We understand that the novel Coronavirus poses a significant risk to the elderly and people with underlying health conditions that merits every effort to contain its spread such as cancelling large social gatherings. We understand why you’ve extended your extenuating circumstances policy to cover travel that would be contrary to CDC recommendations or travel bans or involving individuals who have been diagnosed with the Coronavirus, are under quarantine, have a note from a physician saying they shouldn’t travel due health concerns, or who have had their flights cancelled due to the Coronavirus outbreak.
But while traveling to and from the hardest hit regions or while sick is unwise, vacation rentals themselves are not part of the problem. In fact, social-distancing in remote cabins, beach getaways, and even urban condominiums is often a lot easier than in crowded hotels. Extending refunds to practically everyone through April 1st, will be absolutely devastating to hosts, many of whom will lose a whole month’s revenue. Such a unilateral decision contrary to AirBNB’s own policies is not only damaging to hosts, but also reflects a disrespectful lack of trust in their hosts to set cancellation policies that make sense for their businesses and their guests. To prevent hosts from losing their livelihoods, it’s important to make sure that hosts survive the unprecedented onslaught of cancellations and lost revenue by booking guests, moving forward, who are aware of the risks and actually plan to occupy our units.
Unfortunately, this is exactly what you are discouraging by urging hosts to switch from strict to flexible cancellation policies.
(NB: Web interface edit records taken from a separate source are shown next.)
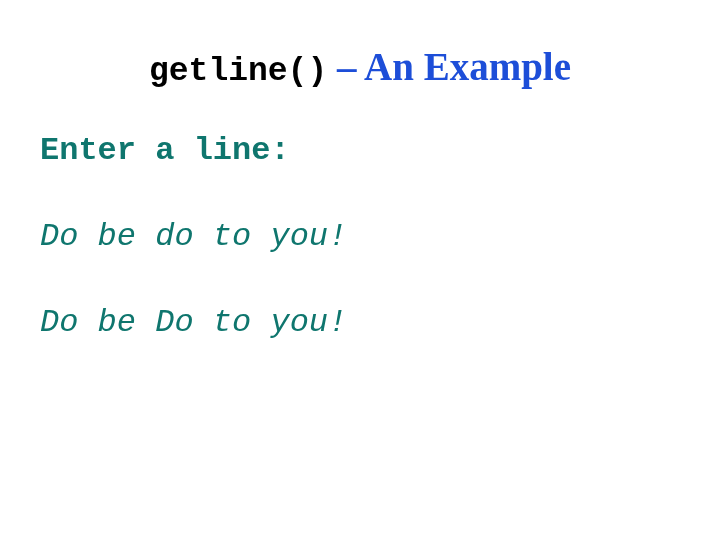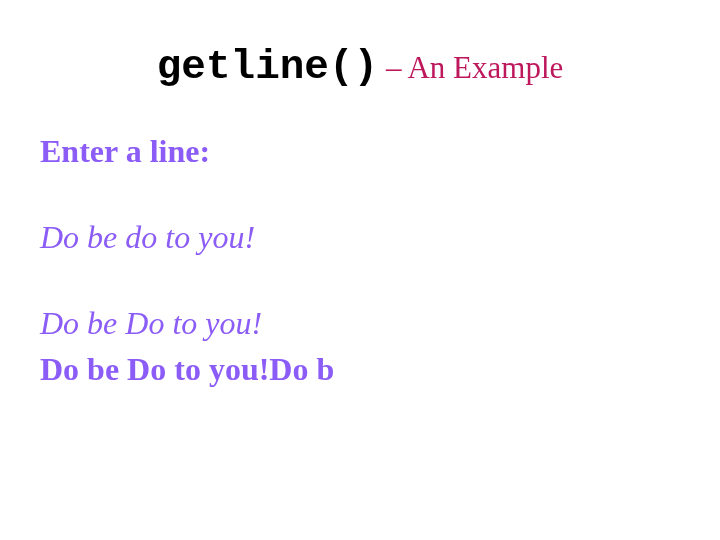"getline()" .title-code { font-size: 41px -> 33px }
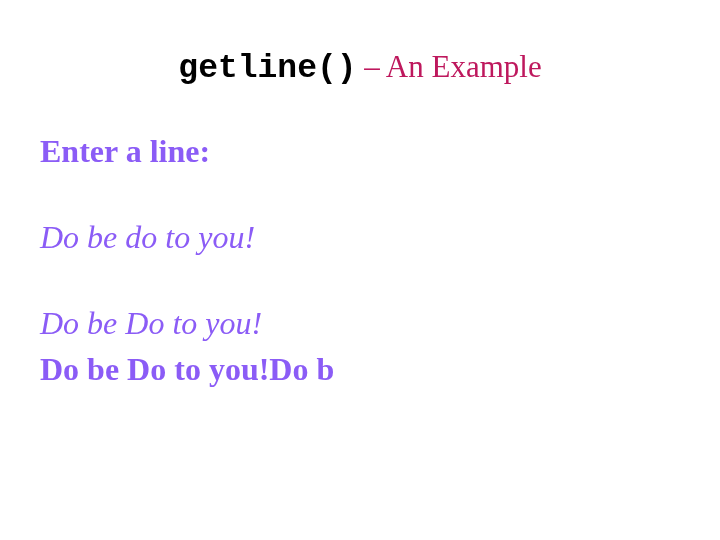"– An Example" .title-rest { color: #be185d -> #1d4ed8; font-size: 31px -> 39px; font-weight: normal -> bold }
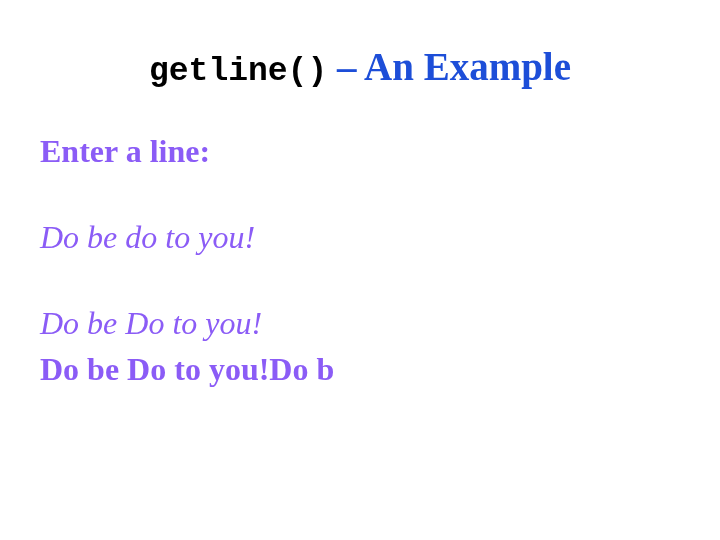"Enter a line:" .console-line { color: #8b5cf6 -> #0f766e; font-family: Liberation Serif, serif -> Liberation Mono, monospace }
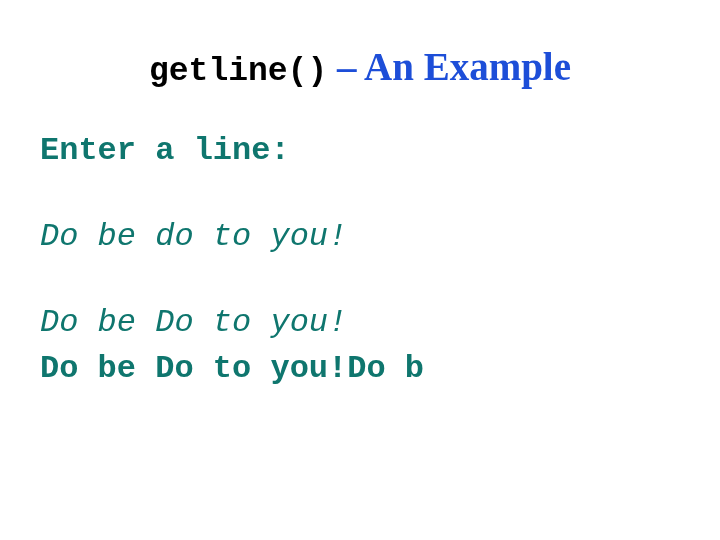"Do be Do to you!Do" div.console-line { html: <div>Do be Do to you!Do b</div> -> none }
Under strict cancellation policies, guests can already book with confidence knowing that if they get sick or it becomes objectively unsafe to travel to a region, they’ll get a refund. However, switching to a flexible cancellation policy encourages bookings from finicky guests likely to think, “I’ll book a vacation for next month and if this whole coronavirus thing hasn’t blown over by then, I’ll just cancel.” Hosts are already reeling from new anti-vacation-rental legislation in many cities that have severely hindered our ability to operate and are now on track to have the worst spring travel season in Airbnb’s history. In order for many hosts to survive without losing their homes or laying off hardworking staff, we must start getting bookings from guests who actually plan to stay with us, rather than opening ourselves up to even more last-minute cancellations and vacancies.
Your hosting community
Update (March 14th): Today Airbnb announced that it is extending free refunds everywhere except for mainland China through April 14th. This means hosts will continue to suffer from lost revenue for another two weeks. There’s no reason people aware of the coronavirus today should be able to cancel an April 14th check-in without penalty on April 14th. AirBNB, If you must override host’s cancellation policies by allowing free cancellations with a few week’s notice, then so be it, but at least let hosts book their units with guests who plan to stay rather than allowing cancellations until the moment of check-in!